Les êtres humains ont 23 paires de chromosomes, dont les deux chromosomes sexuels, soit au total 46 chromosomes, porteurs des gènes indispensables à la vie. Or les individus atteints de Trisomie 21 (ou syndrome de Down) sont nés avec trois, au lieu de deux, copies du chromosome 21.
Or, des chercheurs de l’école de médecine de l’Université du Massachusetts, aux Etats-Unis, dont les travaux sont publiés dans la revue scientifique Nature, ont réussi à neutraliser le chromosome en excès responsable de la trisomie 21 dans des cellules mises en culture en laboratoire.

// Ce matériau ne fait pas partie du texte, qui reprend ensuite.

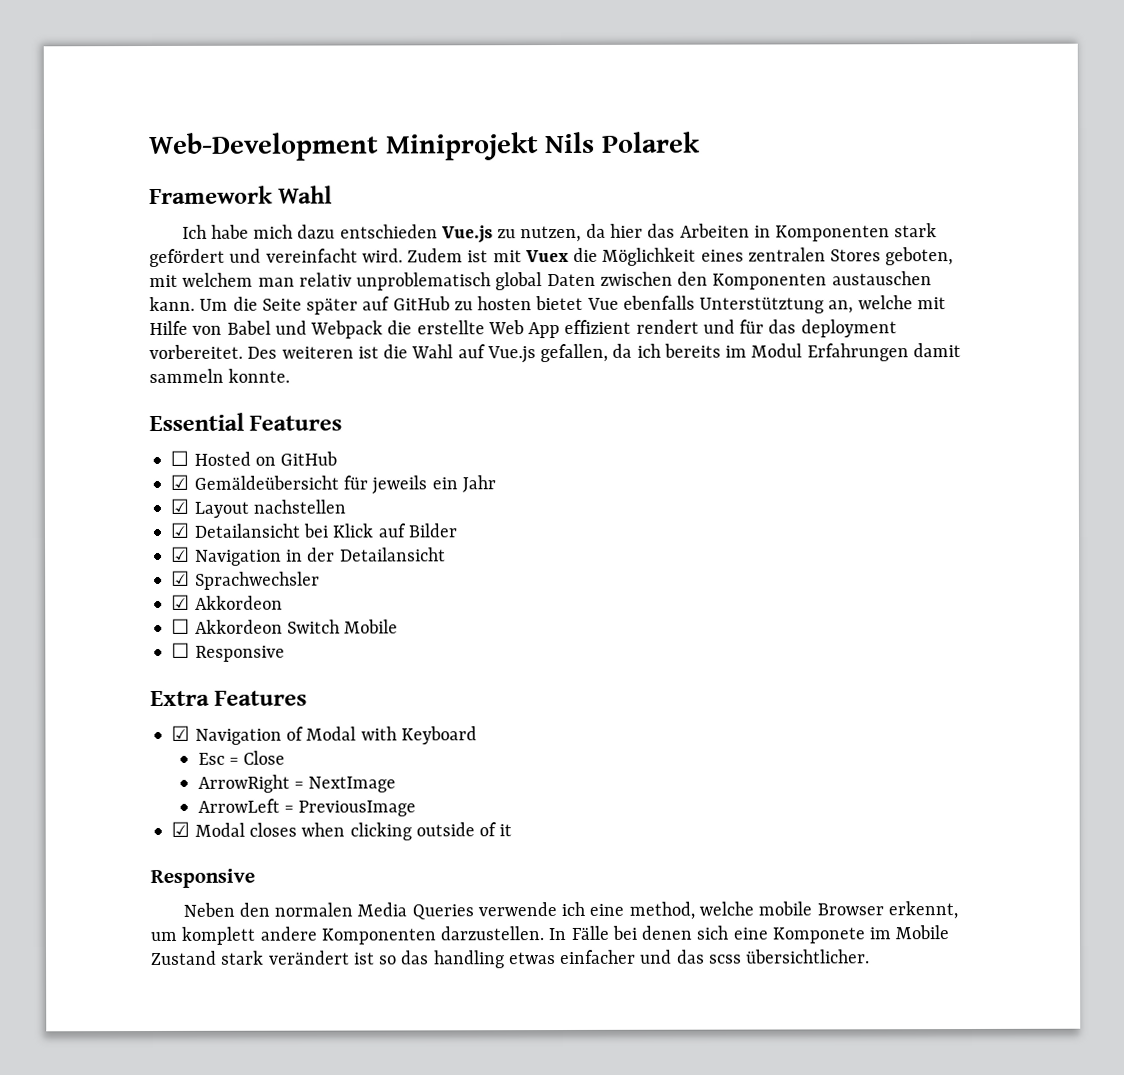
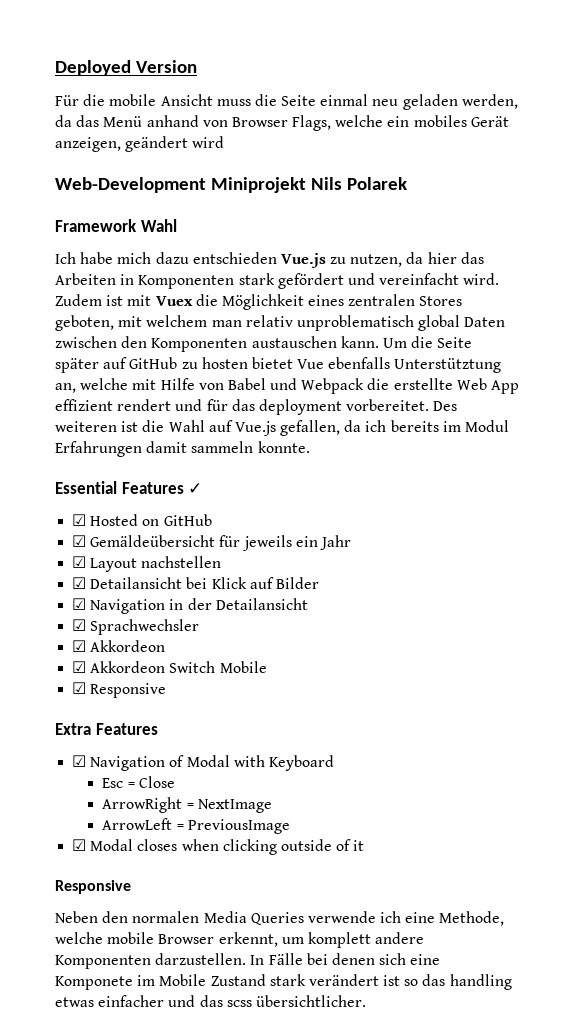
(149, 147) none -> [55,60,197,76] [55,94,518,110] [55,115,509,131] [55,136,225,152] Deployed Version // Für die mobile Ansicht muss die Seite einmal neu geladen werden, da das Menü anhand von Browser Flags, welche ein mobiles Gerät anzeigen, geändert wird //
[170,450,190,466] // ☐ -> [188,483,203,494] [72,514,87,526] ✓ // ☑
[171,618,191,634] ☐ -> [72,661,87,673] ☑
[171,642,191,658] ☐ -> [72,682,87,694] ☑
[628,901,695,920] method, -> [439,911,505,926] Methode,

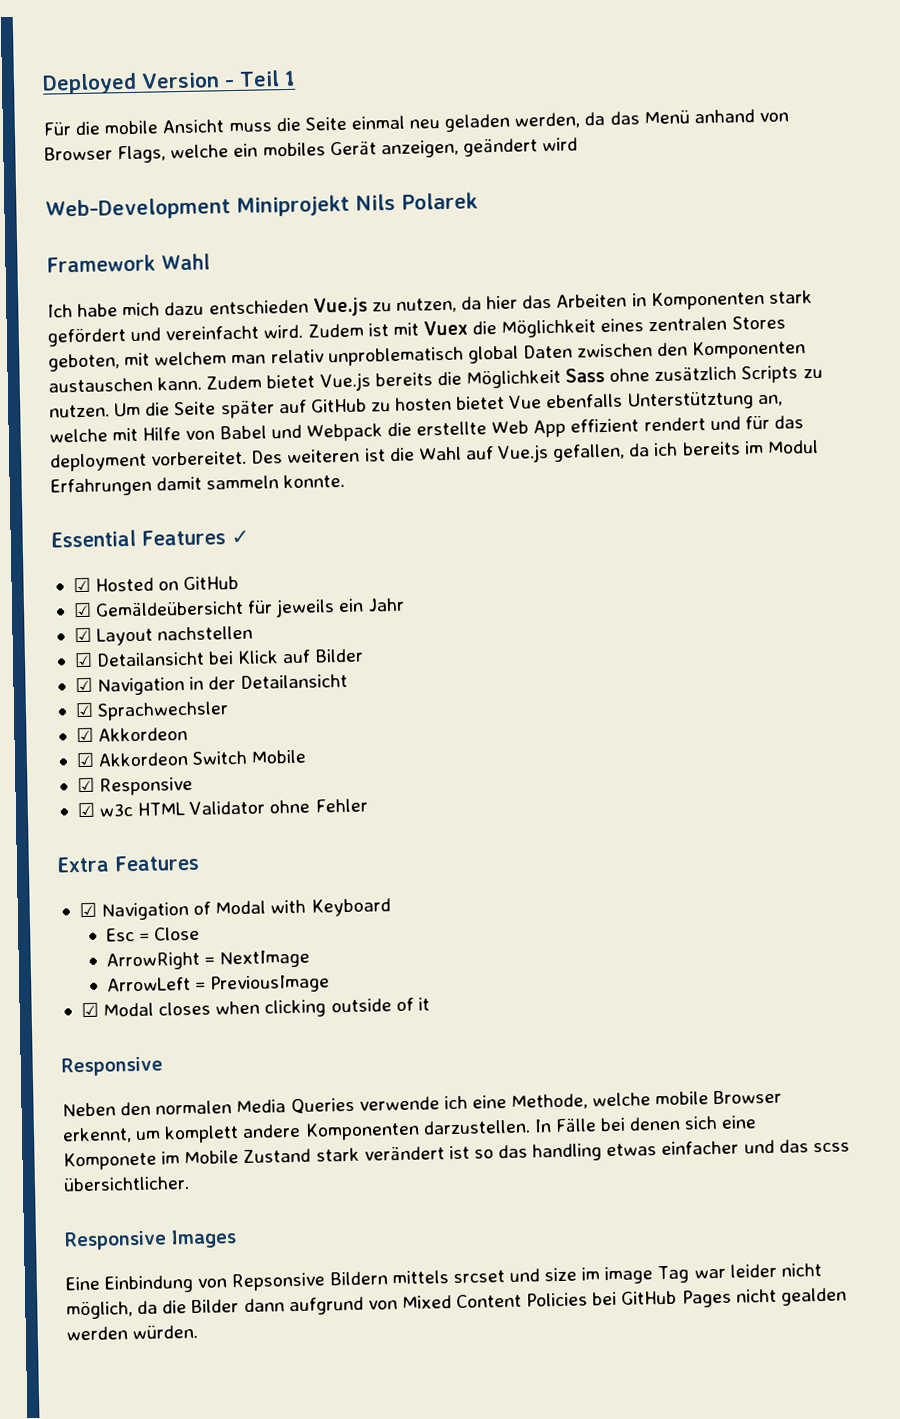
(197, 66) none -> [223,70,296,88] - Teil 1
(379, 342) none -> [206,365,823,392] [49,404,110,418] Zudem bietet Vue.js bereits die Möglichkeit Sass ohne zusätzlich Scripts zu nutzen.
(167, 690) none -> [76,798,368,818] // ☑ w3c HTML Validator ohne Fehler
(366, 1001) none -> [64,1229,237,1251] [65,1263,822,1294] [66,1287,847,1320] [66,1324,199,1341] // Responsive Images // Eine Einbindung von Repsonsive Bildern mittels srcset und size im image Tag war leider nicht möglich, da die Bilder dann aufgrund von Mixed Content Policies bei GitHub Pages nicht gealden werden würden.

Pour ce faire, ils ont inséré un gène dans le chromosome excédentaire et l’ont utilisé comme interrupteur pour l’éteindre en quelque sorte.

L’équipe teste à présent ce nouvel outil pour voir si la « thérapie du chromosome » peut corriger les pathologies chez des souris modifiées génétiquement afin d’être atteintes de trisomie 21. Les résultats devraient être connus d’ici un an.

Les chercheurs reconnaissent toutefois « que l’on ne peut pas forcément transposer aux humains ce qui se passe chez des souris, les tests sur les animaux de laboratoires faisant partie d’un long processus de recherche qui peut déboucher ou non sur des traitements efficaces pour les humains ». Mais selon Jeanne Lawrence, chercheuse, « c’est un verrou conceptuel sur la thérapie chromosomique qui vient de sauter ». Cette technique diffère en effet de la thérapie génique qui consiste le plus souvent à remplacer un gène déficient par un gène sain, et qui a permis de traiter des « bébés bulles » frappés de déficits immunitaires sévères ou encore de traiter pour la première fois une maladie génétique grave du sang, la béta-thalassémie.